What is expected
Please return only the lines from the one holding "reference: D51-325 -> D51-305" through the one holding "total: 129.91 -> 135.46", exactly as they appear in the records below, both ends included.

[Data excerpts]

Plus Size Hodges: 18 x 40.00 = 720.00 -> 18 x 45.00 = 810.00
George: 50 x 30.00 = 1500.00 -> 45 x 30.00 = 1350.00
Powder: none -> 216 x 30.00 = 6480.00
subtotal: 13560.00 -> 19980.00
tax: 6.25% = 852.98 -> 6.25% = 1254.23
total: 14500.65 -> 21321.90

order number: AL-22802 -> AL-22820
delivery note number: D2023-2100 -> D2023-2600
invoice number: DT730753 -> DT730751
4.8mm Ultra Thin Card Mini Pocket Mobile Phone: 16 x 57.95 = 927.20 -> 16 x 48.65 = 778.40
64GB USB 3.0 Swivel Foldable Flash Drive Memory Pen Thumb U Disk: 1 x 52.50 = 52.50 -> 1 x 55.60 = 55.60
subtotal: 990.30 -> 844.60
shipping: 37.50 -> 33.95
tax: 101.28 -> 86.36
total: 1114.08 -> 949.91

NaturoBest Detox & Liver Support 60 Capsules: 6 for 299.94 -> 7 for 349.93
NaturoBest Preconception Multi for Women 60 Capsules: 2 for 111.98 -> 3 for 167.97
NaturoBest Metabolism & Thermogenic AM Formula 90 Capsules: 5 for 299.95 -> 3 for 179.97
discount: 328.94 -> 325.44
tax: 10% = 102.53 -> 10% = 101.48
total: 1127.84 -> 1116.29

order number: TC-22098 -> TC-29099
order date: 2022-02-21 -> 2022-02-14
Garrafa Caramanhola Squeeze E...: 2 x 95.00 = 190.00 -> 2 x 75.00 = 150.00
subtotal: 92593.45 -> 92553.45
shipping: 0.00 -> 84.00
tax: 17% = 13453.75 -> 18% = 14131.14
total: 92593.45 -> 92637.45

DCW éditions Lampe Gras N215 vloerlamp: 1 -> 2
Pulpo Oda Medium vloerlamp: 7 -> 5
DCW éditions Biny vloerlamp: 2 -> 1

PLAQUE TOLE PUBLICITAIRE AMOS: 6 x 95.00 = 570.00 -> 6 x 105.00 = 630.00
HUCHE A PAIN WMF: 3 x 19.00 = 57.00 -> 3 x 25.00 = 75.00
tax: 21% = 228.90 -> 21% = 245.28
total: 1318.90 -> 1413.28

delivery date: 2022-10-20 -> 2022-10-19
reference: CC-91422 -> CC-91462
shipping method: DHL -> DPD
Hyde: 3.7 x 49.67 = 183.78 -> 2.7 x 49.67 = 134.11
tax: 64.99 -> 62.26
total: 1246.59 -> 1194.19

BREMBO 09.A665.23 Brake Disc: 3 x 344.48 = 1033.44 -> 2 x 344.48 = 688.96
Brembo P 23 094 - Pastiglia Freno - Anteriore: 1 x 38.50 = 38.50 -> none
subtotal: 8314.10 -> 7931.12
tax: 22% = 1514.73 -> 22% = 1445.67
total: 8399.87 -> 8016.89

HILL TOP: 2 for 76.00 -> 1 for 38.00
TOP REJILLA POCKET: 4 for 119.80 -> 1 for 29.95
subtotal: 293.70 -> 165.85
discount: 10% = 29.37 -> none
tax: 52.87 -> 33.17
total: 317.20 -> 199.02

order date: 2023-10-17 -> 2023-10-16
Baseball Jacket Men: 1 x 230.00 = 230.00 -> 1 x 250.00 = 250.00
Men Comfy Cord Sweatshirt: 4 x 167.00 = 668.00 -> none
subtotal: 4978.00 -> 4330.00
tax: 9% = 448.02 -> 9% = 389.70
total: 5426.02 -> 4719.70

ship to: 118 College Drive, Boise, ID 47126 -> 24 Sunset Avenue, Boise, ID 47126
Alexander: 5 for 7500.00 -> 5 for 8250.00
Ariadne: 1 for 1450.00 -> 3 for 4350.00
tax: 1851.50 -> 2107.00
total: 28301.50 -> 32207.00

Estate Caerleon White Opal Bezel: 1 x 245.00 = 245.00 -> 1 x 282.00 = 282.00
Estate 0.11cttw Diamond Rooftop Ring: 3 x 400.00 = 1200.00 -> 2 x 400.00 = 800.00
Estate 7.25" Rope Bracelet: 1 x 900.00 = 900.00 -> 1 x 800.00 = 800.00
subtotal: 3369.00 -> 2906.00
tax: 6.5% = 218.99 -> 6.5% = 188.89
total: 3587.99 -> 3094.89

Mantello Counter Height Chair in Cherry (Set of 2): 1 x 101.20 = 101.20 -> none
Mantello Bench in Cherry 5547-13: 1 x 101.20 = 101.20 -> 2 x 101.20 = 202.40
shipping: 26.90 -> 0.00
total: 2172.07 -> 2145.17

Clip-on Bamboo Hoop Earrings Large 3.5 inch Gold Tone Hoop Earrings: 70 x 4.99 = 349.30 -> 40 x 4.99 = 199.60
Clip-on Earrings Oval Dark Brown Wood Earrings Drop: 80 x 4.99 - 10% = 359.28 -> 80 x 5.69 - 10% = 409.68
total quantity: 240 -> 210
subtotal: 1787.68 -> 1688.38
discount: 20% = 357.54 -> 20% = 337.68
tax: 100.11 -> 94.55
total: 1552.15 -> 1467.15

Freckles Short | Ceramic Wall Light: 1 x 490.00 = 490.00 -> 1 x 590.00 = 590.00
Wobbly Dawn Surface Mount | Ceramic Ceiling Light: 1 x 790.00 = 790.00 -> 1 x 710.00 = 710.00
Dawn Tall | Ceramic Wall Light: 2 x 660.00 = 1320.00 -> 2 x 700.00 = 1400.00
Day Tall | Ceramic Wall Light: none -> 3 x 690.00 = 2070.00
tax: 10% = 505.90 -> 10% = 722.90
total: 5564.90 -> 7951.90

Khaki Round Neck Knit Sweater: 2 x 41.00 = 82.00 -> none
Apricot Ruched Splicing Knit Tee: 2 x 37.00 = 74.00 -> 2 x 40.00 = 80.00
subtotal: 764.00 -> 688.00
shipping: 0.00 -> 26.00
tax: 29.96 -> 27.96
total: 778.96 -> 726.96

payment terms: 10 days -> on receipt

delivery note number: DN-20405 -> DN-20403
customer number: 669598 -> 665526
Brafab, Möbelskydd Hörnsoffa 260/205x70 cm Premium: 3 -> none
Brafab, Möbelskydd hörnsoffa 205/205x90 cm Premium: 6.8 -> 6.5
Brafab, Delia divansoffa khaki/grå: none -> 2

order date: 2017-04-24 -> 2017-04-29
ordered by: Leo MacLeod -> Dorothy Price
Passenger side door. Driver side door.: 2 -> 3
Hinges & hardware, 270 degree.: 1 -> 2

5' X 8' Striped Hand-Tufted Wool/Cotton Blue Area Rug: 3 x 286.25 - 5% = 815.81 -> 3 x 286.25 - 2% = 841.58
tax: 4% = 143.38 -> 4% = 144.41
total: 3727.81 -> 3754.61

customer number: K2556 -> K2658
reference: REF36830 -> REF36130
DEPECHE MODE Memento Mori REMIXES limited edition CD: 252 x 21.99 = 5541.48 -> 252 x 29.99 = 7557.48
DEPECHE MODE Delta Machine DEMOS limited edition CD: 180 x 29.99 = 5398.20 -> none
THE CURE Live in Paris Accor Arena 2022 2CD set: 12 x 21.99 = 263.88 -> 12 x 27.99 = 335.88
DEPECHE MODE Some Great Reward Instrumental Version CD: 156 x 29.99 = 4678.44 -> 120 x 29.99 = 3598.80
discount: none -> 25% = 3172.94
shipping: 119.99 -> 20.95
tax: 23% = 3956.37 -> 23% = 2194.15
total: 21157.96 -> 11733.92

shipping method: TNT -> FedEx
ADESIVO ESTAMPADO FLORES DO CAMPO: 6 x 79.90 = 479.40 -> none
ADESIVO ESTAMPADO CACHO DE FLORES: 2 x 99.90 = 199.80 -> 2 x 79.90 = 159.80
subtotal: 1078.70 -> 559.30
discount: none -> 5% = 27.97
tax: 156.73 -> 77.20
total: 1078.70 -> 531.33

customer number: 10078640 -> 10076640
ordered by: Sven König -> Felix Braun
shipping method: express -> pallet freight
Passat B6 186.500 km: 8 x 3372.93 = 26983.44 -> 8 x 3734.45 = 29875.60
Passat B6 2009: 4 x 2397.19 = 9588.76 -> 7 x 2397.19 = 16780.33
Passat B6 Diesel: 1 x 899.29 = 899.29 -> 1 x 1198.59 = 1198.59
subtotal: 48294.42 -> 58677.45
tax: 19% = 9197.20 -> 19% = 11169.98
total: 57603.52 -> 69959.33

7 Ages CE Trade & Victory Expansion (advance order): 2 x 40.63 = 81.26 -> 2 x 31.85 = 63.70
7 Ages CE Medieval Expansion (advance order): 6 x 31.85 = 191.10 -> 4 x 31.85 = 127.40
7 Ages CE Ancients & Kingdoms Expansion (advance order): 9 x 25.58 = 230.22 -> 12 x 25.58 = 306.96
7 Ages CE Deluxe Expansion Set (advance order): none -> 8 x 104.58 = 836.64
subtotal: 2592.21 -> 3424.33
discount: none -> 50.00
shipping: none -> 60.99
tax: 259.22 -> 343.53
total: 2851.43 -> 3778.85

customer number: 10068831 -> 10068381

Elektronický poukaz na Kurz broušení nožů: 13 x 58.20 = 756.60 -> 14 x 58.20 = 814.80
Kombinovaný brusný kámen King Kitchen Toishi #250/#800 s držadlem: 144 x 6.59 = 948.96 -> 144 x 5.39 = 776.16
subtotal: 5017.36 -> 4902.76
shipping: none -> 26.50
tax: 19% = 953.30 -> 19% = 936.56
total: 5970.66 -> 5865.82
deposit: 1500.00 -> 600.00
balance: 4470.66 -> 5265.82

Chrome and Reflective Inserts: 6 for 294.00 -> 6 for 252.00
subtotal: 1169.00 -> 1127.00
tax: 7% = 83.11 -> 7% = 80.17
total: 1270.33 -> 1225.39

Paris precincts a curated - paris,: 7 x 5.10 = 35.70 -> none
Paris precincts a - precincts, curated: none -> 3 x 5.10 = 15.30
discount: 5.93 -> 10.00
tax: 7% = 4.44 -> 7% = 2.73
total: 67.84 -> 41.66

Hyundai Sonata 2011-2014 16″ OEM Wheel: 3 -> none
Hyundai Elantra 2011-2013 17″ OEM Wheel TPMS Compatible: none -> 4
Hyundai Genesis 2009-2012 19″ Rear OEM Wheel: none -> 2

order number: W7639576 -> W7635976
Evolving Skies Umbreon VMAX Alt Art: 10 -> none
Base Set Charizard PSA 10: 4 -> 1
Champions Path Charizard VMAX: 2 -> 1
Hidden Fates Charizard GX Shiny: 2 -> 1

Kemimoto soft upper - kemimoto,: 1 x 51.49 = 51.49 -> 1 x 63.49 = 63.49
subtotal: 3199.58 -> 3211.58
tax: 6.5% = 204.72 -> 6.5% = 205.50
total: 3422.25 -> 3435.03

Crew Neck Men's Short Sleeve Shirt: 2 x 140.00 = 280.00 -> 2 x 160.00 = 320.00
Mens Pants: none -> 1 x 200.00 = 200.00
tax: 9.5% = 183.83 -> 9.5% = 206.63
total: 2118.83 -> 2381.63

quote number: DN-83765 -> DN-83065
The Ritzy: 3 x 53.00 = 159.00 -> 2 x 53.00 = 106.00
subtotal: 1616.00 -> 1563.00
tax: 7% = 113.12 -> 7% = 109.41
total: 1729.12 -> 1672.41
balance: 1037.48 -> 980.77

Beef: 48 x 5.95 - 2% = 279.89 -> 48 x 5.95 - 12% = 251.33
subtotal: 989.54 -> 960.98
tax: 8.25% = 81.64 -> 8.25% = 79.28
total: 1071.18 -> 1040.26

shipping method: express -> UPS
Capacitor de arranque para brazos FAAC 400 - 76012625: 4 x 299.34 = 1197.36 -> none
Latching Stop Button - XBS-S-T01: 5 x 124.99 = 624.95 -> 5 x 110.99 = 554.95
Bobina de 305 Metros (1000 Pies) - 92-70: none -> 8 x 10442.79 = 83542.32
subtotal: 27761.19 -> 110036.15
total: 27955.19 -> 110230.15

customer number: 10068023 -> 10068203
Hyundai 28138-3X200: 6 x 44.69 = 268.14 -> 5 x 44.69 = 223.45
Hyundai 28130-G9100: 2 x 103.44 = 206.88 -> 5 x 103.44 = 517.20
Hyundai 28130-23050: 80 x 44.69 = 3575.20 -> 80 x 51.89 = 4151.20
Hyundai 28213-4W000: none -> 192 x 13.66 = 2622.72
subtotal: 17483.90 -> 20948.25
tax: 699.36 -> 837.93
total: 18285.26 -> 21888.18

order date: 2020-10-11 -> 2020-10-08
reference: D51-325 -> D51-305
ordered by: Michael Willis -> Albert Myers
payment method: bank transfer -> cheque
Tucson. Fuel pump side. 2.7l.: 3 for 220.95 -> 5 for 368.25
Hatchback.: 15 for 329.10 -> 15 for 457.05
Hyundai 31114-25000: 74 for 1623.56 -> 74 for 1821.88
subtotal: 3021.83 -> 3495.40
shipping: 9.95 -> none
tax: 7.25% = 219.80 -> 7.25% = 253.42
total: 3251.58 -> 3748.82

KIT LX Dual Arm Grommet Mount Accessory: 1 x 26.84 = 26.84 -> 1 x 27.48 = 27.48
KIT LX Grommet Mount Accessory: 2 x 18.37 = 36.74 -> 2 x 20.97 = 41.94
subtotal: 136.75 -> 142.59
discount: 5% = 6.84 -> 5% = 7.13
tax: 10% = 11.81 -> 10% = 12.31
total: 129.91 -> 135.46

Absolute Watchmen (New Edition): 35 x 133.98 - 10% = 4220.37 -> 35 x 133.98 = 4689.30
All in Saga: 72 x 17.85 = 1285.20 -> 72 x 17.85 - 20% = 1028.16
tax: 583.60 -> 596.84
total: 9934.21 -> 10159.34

Output
reference: D51-325 -> D51-305
ordered by: Michael Willis -> Albert Myers
payment method: bank transfer -> cheque
Tucson. Fuel pump side. 2.7l.: 3 for 220.95 -> 5 for 368.25
Hatchback.: 15 for 329.10 -> 15 for 457.05
Hyundai 31114-25000: 74 for 1623.56 -> 74 for 1821.88
subtotal: 3021.83 -> 3495.40
shipping: 9.95 -> none
tax: 7.25% = 219.80 -> 7.25% = 253.42
total: 3251.58 -> 3748.82

KIT LX Dual Arm Grommet Mount Accessory: 1 x 26.84 = 26.84 -> 1 x 27.48 = 27.48
KIT LX Grommet Mount Accessory: 2 x 18.37 = 36.74 -> 2 x 20.97 = 41.94
subtotal: 136.75 -> 142.59
discount: 5% = 6.84 -> 5% = 7.13
tax: 10% = 11.81 -> 10% = 12.31
total: 129.91 -> 135.46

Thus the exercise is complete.